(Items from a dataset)

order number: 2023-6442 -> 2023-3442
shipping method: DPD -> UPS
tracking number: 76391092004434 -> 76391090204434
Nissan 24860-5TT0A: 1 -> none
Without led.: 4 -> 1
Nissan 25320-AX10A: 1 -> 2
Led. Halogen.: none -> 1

**TRY IT**: When you output the entries, keep every line exactly as it appears above.

**EXERCISE RESPONSE**:
order number: 2023-6442 -> 2023-3442
shipping method: DPD -> UPS
tracking number: 76391092004434 -> 76391090204434
Nissan 24860-5TT0A: 1 -> none
Without led.: 4 -> 1
Nissan 25320-AX10A: 1 -> 2
Led. Halogen.: none -> 1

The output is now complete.